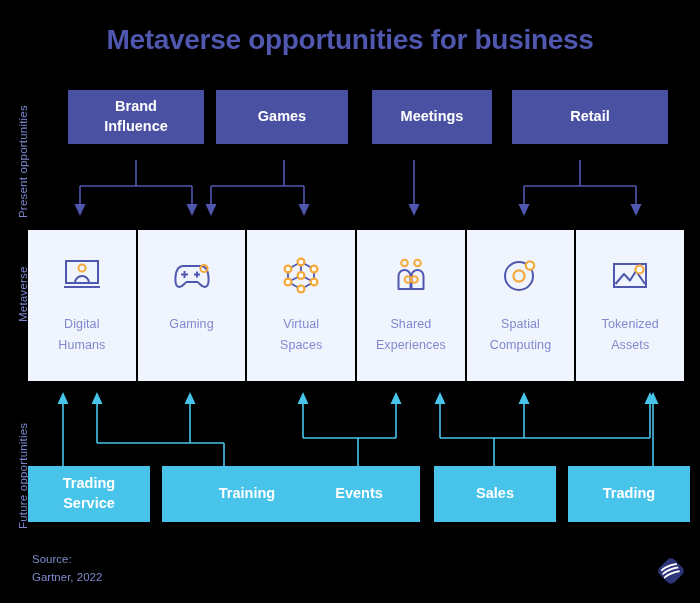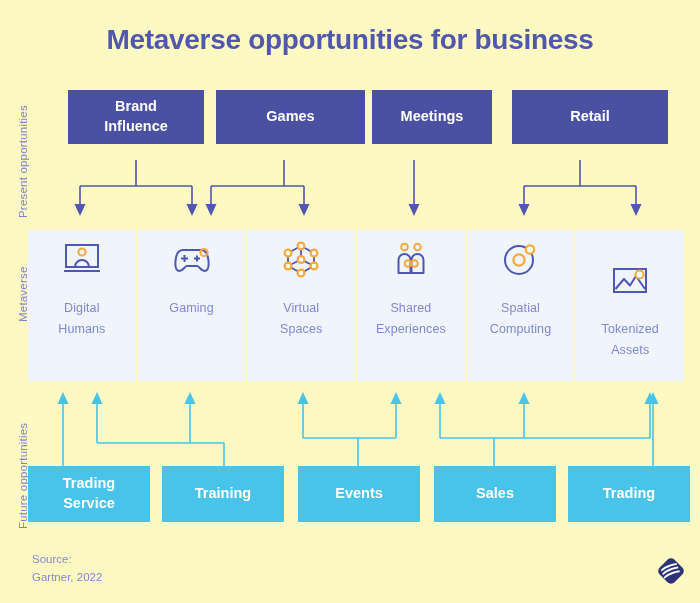"Metaverse opportunities for business" #infographic { background: #fef9c3 -> #000000 }
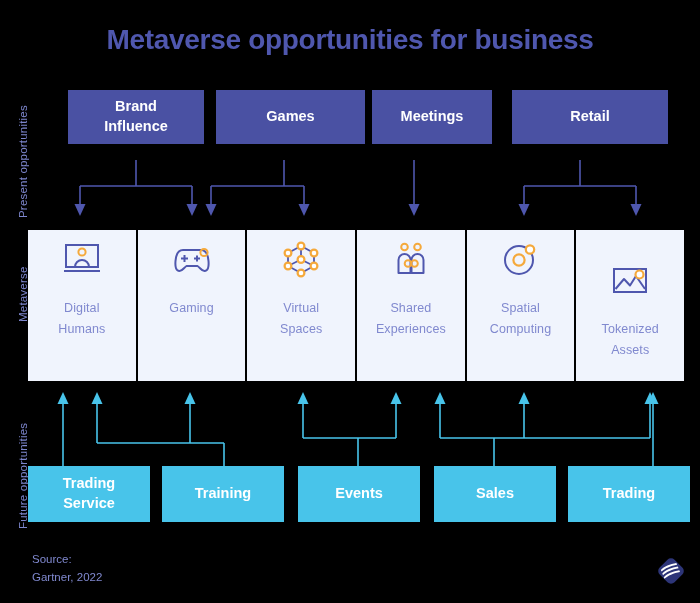"Games" div.present-box { width: 149px -> 132px }
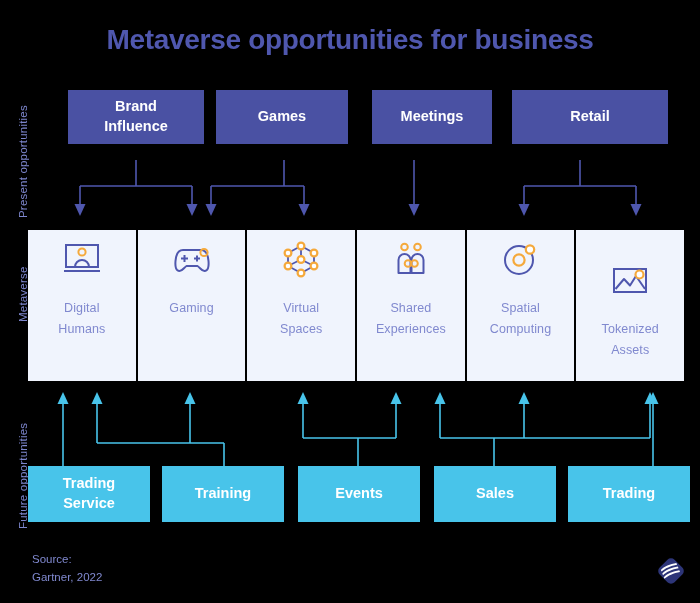"Digital" .mv-cell { padding-top: 8px -> 24px }
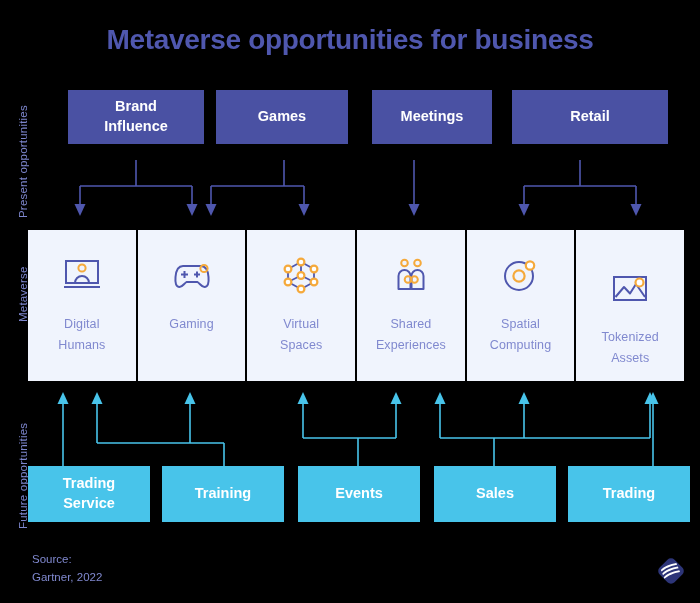"Tokenized" .mv-cell:last-child { justify-content: center -> none }
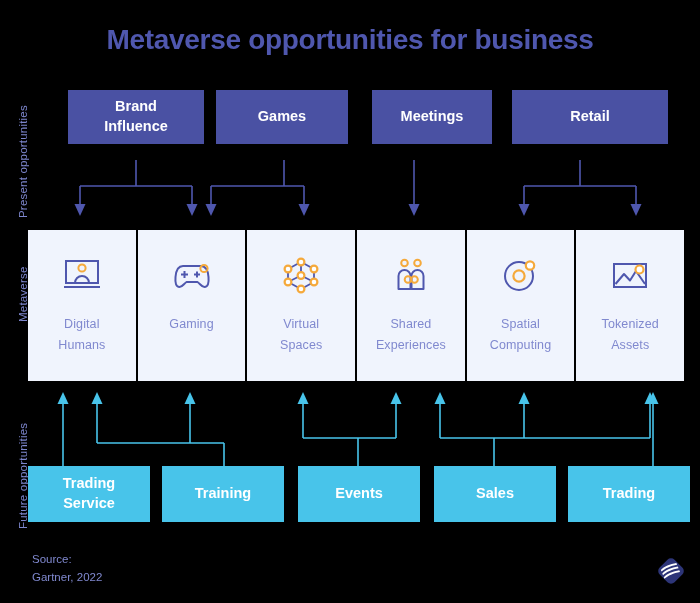"Training" div.future-box { padding-left: none -> 24px }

#### TASK GOAL:
Output all the records above exactly, but without their images.

#### TASK OUTPUT:
"Metaverse opportunities for business" #infographic { background: #fef9c3 -> #000000 }
"Games" div.present-box { width: 149px -> 132px }
"Digital" .mv-cell { padding-top: 8px -> 24px }
"Tokenized" .mv-cell:last-child { justify-content: center -> none }
"Training" div.future-box { padding-left: none -> 24px }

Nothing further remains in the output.